SUPPLIED INFORMATION below:

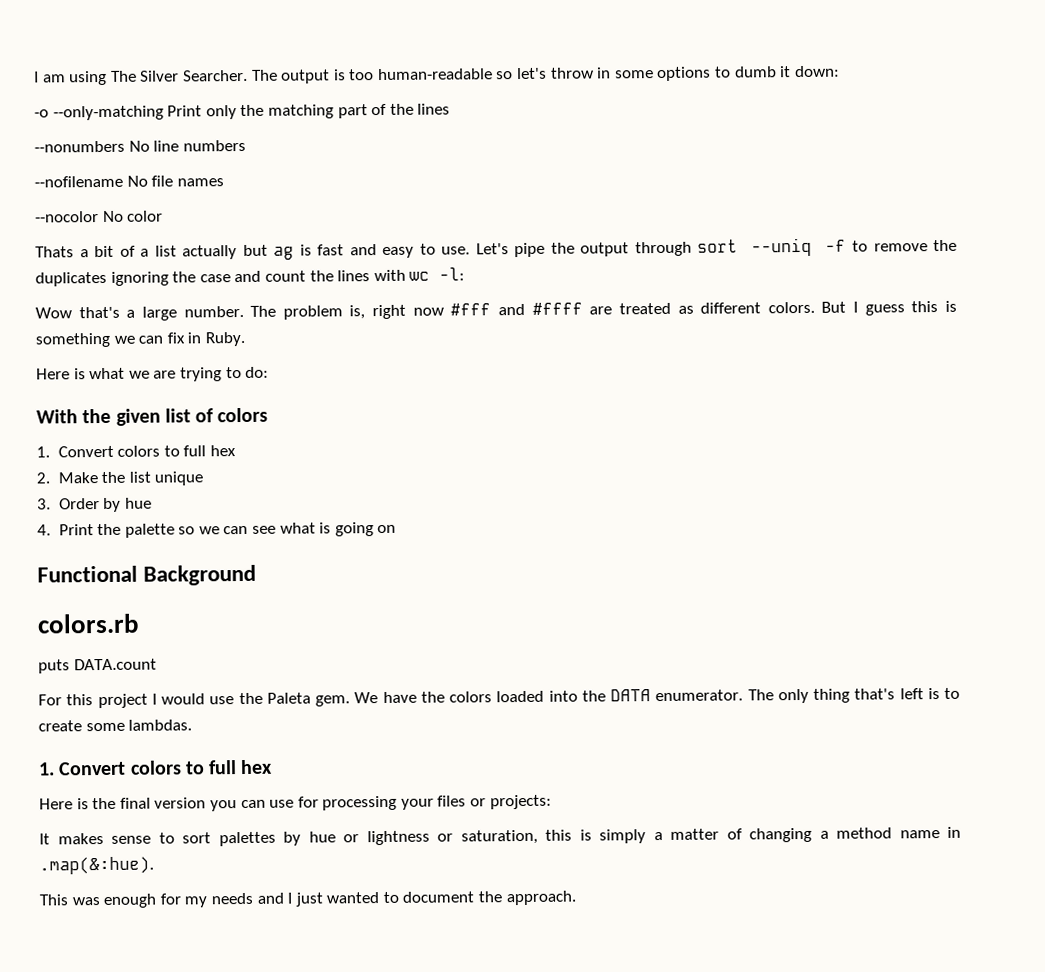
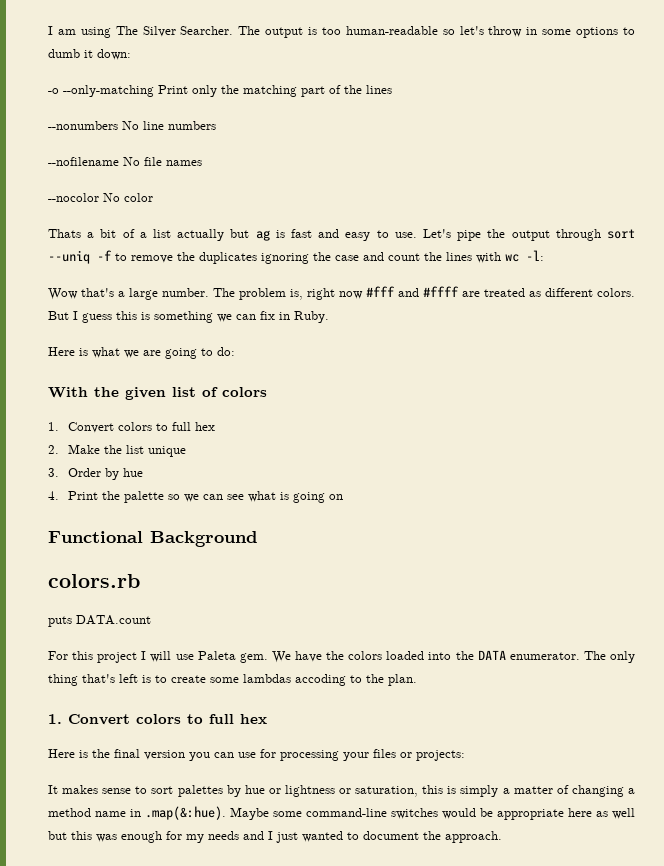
- Here is what we are trying to do:
+ Here is what we are going to do:
- For this project I would use the Paleta gem.
+ For this project I will use Paleta gem.
- The only thing that's left is to create some lambdas.
+ The only thing that's left is to create some lambdas accoding to the plan.
- It makes sense to sort palettes by hue or lightness or saturation, this is simply a matter of changing a method name in .map(&:hue).
- This was enough for my needs and I just wanted to document the approach.
+ It makes sense to sort palettes by hue or lightness or saturation, this is simply a matter of changing a method name in .map(&:hue). Maybe some command-line switches would be appropriate here as well but this was enough for my needs and I just wanted to document the approach.

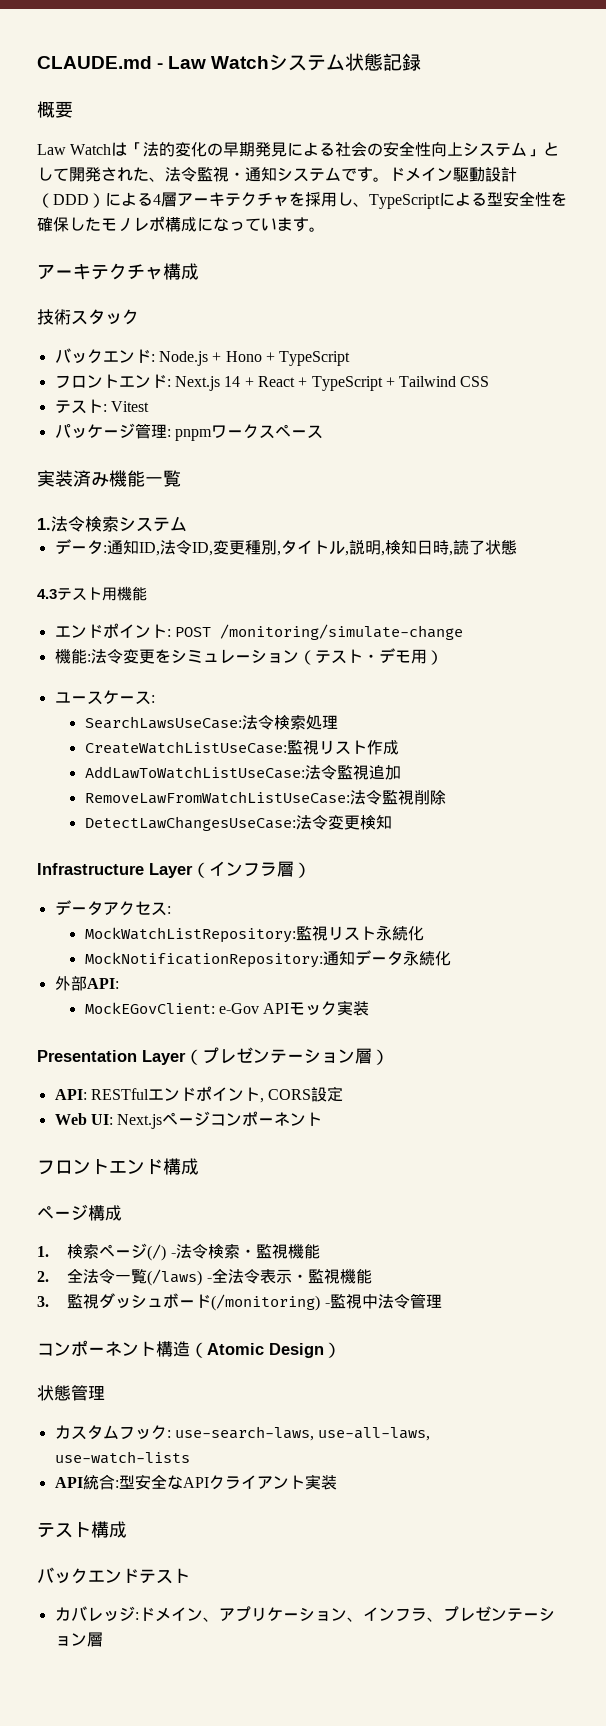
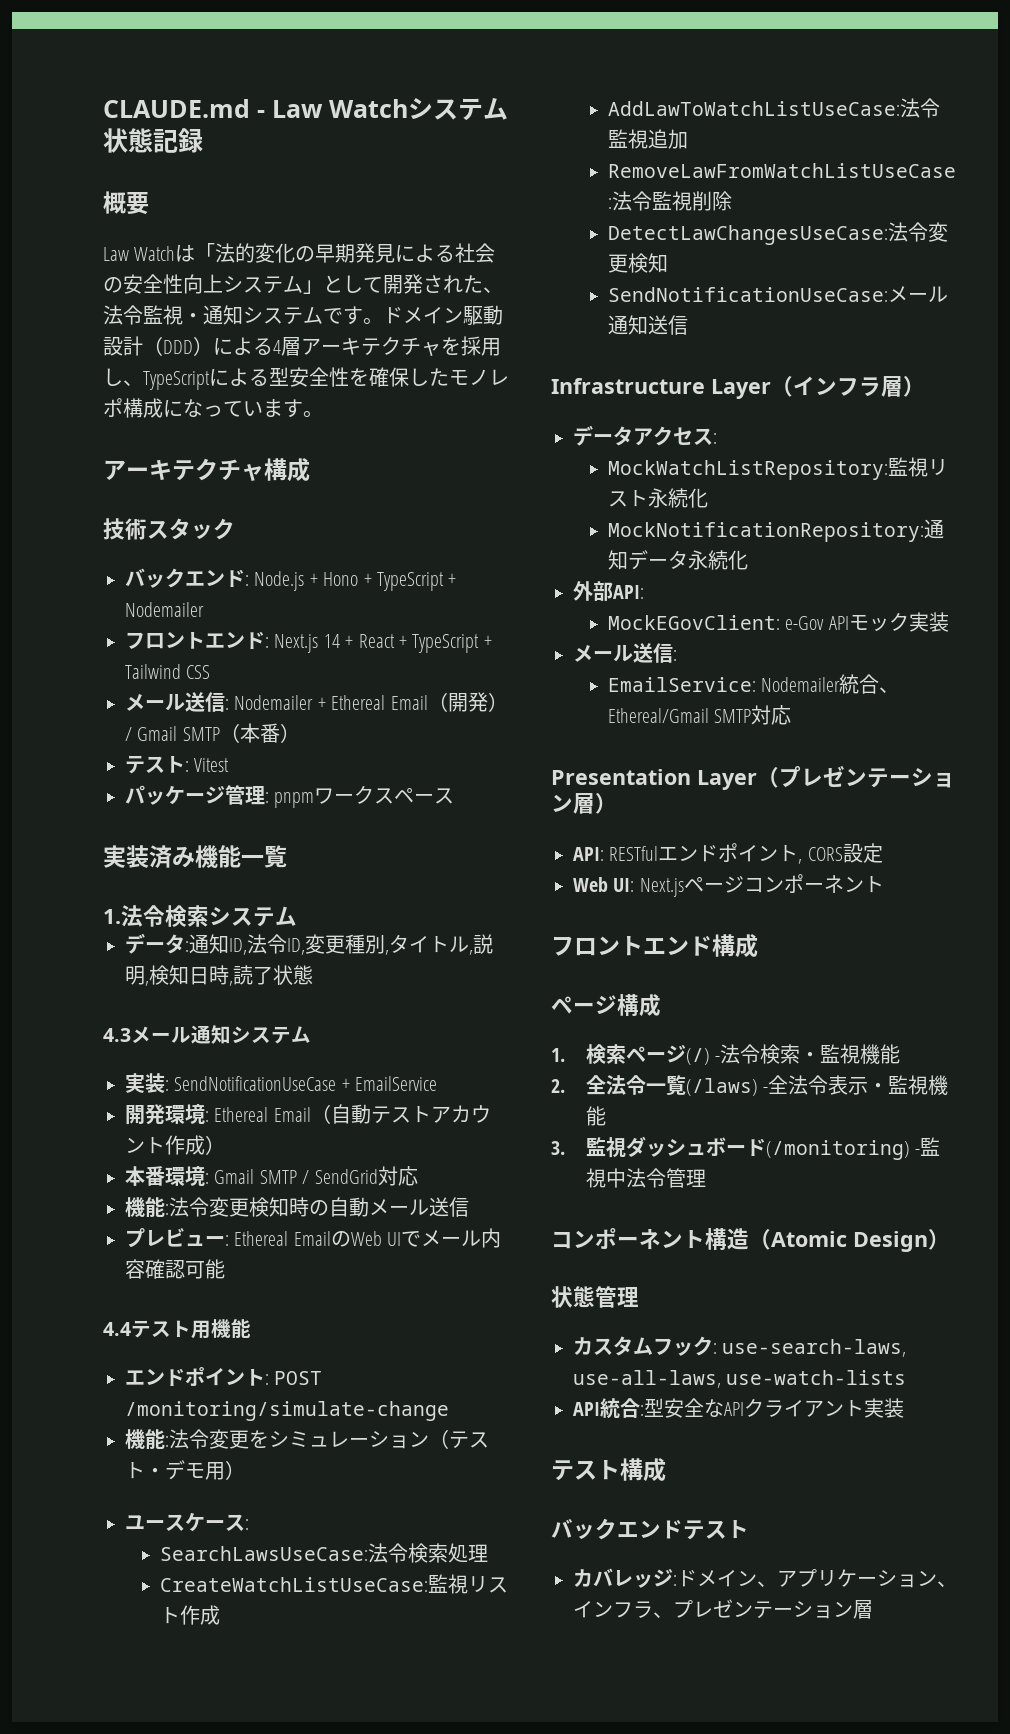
- バックエンド: Node.js + Hono + TypeScript
+ バックエンド: Node.js + Hono + TypeScript + Nodemailer
+ メール送信: Nodemailer + Ethereal Email（開発）/ Gmail SMTP（本番）
- 4.3テスト用機能
+ 4.3メール通知システム
+ 実装: SendNotificationUseCase + EmailService
+ 開発環境: Ethereal Email（自動テストアカウント作成）
+ 本番環境: Gmail SMTP / SendGrid対応
+ 機能:法令変更検知時の自動メール送信
+ プレビュー: Ethereal EmailのWeb UIでメール内容確認可能
+ 4.4テスト用機能
+ SendNotificationUseCase:メール通知送信
  MockEGovClient: e-Gov APIモック実装
+ メール送信:
+ EmailService: Nodemailer統合、Ethereal/Gmail SMTP対応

End of SUPPLIED INFORMATION.

• _THE TASK_
Without including any picture, set down the listing above exactly as it appears.

• _EXERCISE SOLUTION_
- Here is what we are trying to do:
+ Here is what we are going to do:
- For this project I would use the Paleta gem.
+ For this project I will use Paleta gem.
- The only thing that's left is to create some lambdas.
+ The only thing that's left is to create some lambdas accoding to the plan.
- It makes sense to sort palettes by hue or lightness or saturation, this is simply a matter of changing a method name in .map(&:hue).
- This was enough for my needs and I just wanted to document the approach.
+ It makes sense to sort palettes by hue or lightness or saturation, this is simply a matter of changing a method name in .map(&:hue). Maybe some command-line switches would be appropriate here as well but this was enough for my needs and I just wanted to document the approach.

- バックエンド: Node.js + Hono + TypeScript
+ バックエンド: Node.js + Hono + TypeScript + Nodemailer
+ メール送信: Nodemailer + Ethereal Email（開発）/ Gmail SMTP（本番）
- 4.3テスト用機能
+ 4.3メール通知システム
+ 実装: SendNotificationUseCase + EmailService
+ 開発環境: Ethereal Email（自動テストアカウント作成）
+ 本番環境: Gmail SMTP / SendGrid対応
+ 機能:法令変更検知時の自動メール送信
+ プレビュー: Ethereal EmailのWeb UIでメール内容確認可能
+ 4.4テスト用機能
+ SendNotificationUseCase:メール通知送信
  MockEGovClient: e-Gov APIモック実装
+ メール送信:
+ EmailService: Nodemailer統合、Ethereal/Gmail SMTP対応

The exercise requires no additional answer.